:: EXERCISE PROMPT ::
All that is needed is the number of lines in the records that contain the word "tubos", stated without anything else.

Before-and-after change data:
---
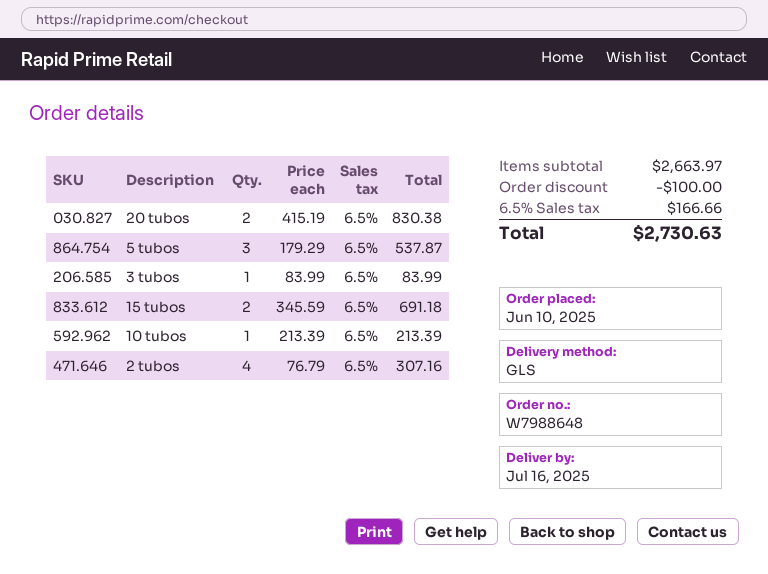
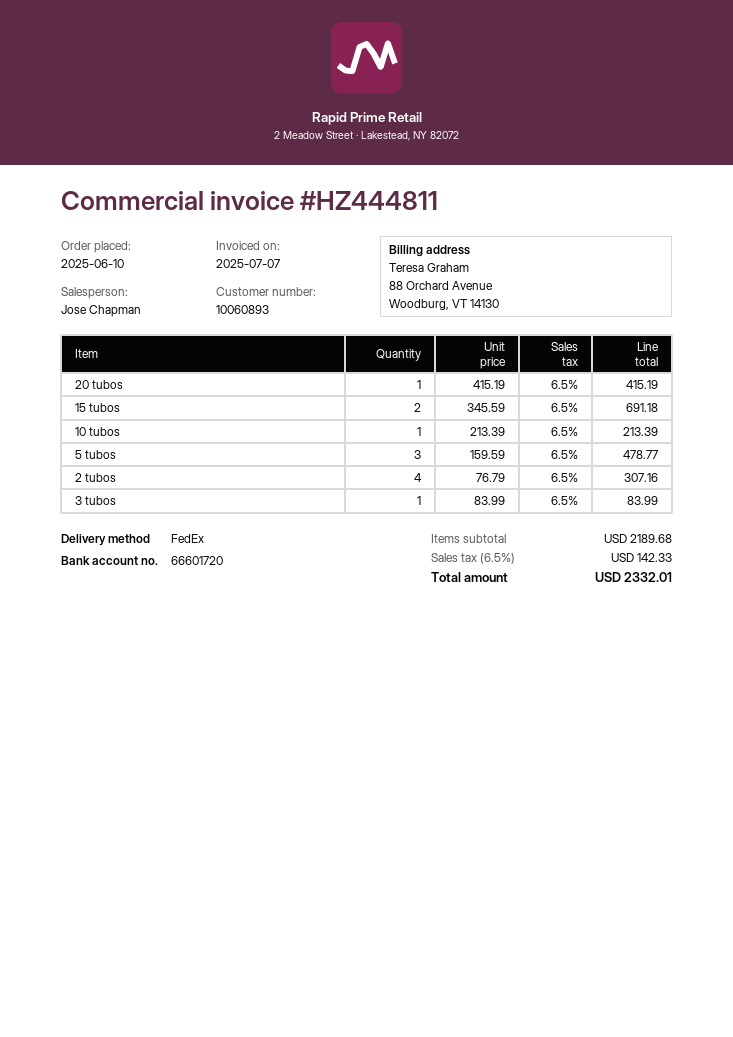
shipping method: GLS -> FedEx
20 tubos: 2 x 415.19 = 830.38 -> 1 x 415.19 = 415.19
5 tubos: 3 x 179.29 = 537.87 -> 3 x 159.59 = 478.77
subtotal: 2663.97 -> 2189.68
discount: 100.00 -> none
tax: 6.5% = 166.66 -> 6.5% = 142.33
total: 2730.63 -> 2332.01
---
:: OUTPUT ::
2